Task to carry out: Starting at the line with "(251, 707) none" and going on through the line with "[504,633,554,646] // Export", reproduce each line in the records below exactly and nothing more.

Data for review:
----

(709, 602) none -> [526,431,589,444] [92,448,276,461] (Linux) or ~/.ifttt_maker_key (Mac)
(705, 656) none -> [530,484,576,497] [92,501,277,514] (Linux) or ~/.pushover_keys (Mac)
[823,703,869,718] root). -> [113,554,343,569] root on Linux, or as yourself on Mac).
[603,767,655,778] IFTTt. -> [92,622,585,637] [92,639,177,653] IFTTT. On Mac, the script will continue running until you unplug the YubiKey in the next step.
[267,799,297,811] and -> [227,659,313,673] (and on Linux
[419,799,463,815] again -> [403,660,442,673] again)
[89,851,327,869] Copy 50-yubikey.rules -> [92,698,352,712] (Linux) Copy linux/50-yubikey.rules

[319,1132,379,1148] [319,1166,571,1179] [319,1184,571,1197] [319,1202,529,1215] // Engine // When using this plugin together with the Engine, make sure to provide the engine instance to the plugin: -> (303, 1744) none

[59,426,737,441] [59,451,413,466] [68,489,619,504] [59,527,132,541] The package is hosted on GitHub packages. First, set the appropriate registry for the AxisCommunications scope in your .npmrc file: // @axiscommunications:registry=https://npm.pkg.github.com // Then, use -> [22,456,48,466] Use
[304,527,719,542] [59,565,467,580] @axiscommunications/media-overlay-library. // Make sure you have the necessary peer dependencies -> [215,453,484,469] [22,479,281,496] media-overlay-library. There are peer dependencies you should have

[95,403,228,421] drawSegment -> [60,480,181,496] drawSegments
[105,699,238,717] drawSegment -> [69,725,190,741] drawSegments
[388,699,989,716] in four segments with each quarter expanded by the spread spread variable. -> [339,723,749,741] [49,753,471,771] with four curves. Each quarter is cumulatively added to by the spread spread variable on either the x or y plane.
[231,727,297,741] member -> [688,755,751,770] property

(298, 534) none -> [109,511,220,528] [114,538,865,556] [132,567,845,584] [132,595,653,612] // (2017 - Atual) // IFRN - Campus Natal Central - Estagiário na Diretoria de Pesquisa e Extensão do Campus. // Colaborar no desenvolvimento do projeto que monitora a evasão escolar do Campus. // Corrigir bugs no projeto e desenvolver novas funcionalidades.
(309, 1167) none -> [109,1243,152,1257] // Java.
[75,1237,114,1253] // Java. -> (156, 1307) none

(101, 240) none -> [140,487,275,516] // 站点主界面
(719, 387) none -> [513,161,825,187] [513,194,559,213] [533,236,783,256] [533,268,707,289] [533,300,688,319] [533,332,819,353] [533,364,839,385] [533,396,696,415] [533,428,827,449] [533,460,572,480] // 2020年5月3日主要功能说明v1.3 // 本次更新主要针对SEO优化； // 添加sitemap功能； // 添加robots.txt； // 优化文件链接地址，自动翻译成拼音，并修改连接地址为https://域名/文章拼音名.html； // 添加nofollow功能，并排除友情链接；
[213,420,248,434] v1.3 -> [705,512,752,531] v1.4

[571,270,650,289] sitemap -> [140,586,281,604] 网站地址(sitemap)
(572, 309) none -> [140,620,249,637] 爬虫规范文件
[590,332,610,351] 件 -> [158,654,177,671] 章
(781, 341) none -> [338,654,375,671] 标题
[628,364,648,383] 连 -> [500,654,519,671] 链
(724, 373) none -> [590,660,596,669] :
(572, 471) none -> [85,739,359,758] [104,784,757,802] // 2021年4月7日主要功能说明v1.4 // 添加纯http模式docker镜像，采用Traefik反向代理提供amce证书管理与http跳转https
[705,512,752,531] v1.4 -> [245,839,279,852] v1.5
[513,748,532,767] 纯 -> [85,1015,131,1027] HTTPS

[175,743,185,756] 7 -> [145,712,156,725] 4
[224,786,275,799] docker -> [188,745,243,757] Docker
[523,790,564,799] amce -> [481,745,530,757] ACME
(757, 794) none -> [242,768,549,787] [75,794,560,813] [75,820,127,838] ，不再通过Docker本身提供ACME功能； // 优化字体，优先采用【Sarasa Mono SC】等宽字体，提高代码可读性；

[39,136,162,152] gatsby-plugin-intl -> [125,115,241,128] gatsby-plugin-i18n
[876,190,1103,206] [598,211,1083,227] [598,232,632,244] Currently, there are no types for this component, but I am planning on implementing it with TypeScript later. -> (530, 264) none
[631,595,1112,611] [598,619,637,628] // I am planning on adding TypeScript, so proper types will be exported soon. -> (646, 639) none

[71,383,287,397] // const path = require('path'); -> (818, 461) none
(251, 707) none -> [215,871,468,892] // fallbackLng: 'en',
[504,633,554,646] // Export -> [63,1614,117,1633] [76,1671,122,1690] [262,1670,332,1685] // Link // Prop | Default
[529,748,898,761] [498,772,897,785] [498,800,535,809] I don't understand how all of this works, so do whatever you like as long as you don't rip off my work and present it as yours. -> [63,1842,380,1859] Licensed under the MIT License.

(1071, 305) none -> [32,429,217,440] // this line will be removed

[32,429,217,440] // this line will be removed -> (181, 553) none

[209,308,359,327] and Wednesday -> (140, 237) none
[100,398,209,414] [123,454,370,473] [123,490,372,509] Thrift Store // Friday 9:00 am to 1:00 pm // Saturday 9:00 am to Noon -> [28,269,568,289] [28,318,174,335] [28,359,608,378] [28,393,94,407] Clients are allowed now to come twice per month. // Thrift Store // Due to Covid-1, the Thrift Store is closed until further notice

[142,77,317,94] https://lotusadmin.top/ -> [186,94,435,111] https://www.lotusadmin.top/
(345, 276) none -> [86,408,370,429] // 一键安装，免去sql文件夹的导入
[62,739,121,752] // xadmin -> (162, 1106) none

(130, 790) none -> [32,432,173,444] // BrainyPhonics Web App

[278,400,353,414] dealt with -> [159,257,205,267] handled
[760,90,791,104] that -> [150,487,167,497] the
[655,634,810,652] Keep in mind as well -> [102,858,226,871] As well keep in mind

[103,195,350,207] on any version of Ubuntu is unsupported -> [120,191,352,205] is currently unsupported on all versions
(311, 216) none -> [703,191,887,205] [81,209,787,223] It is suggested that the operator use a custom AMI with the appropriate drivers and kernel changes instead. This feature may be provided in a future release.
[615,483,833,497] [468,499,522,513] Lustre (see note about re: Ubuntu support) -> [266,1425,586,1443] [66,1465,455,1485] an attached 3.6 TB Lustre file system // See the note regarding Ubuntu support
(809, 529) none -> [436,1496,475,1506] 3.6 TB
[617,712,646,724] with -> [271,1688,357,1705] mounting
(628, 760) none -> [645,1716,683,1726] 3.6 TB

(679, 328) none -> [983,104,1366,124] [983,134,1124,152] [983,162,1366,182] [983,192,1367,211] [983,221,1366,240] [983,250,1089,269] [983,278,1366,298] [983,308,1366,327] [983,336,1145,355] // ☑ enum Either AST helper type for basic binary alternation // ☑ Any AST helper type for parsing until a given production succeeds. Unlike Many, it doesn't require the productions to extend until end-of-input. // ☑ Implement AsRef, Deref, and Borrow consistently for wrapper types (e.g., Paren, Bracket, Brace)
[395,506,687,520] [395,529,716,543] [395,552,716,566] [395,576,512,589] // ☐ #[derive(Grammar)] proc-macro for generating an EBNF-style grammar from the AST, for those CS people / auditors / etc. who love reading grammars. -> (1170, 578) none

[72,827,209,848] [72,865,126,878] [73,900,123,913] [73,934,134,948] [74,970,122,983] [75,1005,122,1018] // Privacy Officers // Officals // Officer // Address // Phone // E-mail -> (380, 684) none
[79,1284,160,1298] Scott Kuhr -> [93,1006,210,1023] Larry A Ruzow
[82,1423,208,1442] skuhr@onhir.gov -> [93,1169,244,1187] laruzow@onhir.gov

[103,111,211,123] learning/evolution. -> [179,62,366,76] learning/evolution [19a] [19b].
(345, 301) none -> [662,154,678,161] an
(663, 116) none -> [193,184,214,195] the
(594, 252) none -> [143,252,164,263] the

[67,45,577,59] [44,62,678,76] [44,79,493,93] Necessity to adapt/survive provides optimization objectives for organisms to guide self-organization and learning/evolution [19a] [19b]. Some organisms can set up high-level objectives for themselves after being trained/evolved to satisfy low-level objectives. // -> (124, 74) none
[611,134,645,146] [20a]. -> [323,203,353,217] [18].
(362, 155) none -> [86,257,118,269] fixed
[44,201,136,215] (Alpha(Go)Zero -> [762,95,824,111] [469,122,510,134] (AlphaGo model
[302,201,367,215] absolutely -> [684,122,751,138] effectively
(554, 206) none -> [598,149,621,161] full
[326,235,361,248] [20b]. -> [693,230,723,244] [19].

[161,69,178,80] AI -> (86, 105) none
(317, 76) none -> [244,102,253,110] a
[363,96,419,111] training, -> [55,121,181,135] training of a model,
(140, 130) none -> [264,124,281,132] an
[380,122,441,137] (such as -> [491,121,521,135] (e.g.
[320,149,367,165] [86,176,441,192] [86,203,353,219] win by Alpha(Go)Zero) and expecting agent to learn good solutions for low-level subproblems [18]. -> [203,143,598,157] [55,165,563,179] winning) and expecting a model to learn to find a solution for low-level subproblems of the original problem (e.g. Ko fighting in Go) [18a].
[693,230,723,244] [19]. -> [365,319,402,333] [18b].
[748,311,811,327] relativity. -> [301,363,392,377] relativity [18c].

----

Solution for this task:
(251, 707) none -> [215,871,468,892] // fallbackLng: 'en',
[504,633,554,646] // Export -> [63,1614,117,1633] [76,1671,122,1690] [262,1670,332,1685] // Link // Prop | Default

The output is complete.